> [THE TASK]
Lines below that hold the word "overflow" must be copied in full.

(Collected data)
- - -

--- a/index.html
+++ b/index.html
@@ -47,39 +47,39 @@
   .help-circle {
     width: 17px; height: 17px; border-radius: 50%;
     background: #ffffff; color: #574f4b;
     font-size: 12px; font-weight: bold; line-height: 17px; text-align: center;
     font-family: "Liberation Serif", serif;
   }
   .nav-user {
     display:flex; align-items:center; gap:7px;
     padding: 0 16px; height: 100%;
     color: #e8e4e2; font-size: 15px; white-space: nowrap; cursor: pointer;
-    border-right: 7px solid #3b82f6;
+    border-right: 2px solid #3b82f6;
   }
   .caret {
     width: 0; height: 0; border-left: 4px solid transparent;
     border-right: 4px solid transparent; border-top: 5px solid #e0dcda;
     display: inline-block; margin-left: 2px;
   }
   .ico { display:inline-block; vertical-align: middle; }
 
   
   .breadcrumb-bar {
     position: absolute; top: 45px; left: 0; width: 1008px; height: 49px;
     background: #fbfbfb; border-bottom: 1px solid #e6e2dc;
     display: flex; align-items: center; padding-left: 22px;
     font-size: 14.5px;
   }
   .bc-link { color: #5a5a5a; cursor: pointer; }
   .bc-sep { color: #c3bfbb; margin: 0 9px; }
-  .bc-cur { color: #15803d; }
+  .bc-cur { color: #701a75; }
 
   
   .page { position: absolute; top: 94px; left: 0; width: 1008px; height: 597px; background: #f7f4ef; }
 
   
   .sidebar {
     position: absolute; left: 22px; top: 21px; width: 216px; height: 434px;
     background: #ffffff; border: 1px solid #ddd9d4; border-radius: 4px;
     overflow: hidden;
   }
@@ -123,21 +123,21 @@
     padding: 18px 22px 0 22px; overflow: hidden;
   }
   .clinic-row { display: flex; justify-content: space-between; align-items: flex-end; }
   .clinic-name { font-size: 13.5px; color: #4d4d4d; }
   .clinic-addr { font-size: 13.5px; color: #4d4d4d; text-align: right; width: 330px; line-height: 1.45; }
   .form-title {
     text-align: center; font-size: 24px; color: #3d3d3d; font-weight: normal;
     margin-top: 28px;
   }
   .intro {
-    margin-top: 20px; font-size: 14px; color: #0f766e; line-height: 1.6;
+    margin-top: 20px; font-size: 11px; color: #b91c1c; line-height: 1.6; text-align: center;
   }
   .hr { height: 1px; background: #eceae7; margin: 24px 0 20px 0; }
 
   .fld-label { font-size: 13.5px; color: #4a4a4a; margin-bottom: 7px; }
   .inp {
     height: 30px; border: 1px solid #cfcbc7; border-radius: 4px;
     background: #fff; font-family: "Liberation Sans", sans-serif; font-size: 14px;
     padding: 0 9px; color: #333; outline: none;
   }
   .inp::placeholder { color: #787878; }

- - -

> [ANSWER BELOW]
     overflow: hidden;
     padding: 18px 22px 0 22px; overflow: hidden;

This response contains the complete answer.